When it comes to apprenticeship schemes, the Government appears to be putting its money where its mouth is in pursuit of its often-derided call for "a march of the makers" to revitalise the UK economy.

The number of apprentices enrolling in the UK has soared of late, in line with government investment in them. While the upfront costs can be quite high, a report by the National Audit Office estimates the schemes generate £18 for every £1 invested.

Not that apprenticeships are for everyone, and in many cases they're no good. Six years ago, a mere third of apprentices actually completed their schemes, according to the Public Accounts Committee (PAC), in what amounts to a damning indictment of something that could be a major force for social and economic good. In some cases the apprentices were made redundant or fell out with their employer. In others, they simply lost interest. These days, the completion figure is 75 per cent, as courses have become longer and better run.

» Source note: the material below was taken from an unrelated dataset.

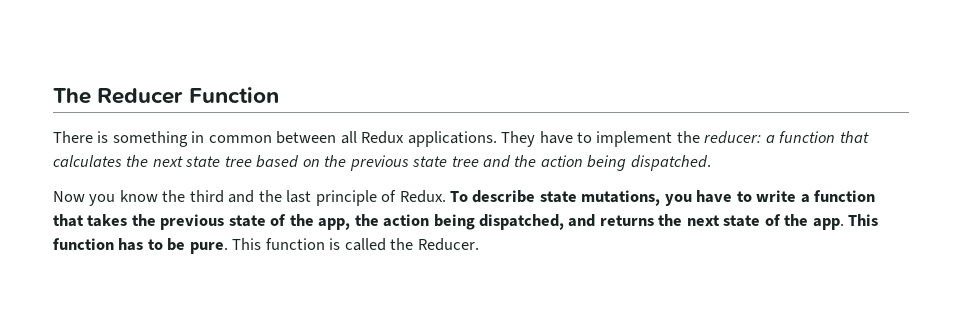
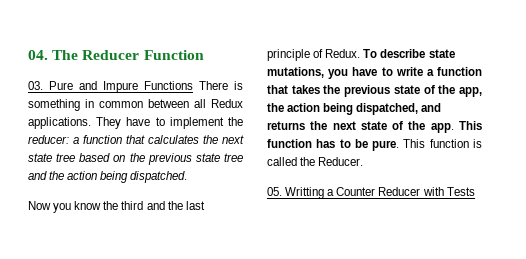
- The Reducer Function
+ 04. The Reducer Function
- There is something in common between all Redux applications.
+ 03. Pure and Impure Functions There is something in common between all Redux applications.
+ 05. Writting a Counter Reducer with Tests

There is, of course, a danger that the growth in apprenticeship places may entice increasingly unsuitable people into them. But their growing popularity as a desirable career option should ensure that the reverse is the case. Employers just need to offer a worthwhile scheme, and the indications are that quality is improving, although there is still plenty of room for improvement.

"We have concerns about the amount of quality and training some apprentices receive," said Margaret Hodge, chairman of the PAC, in a report in May.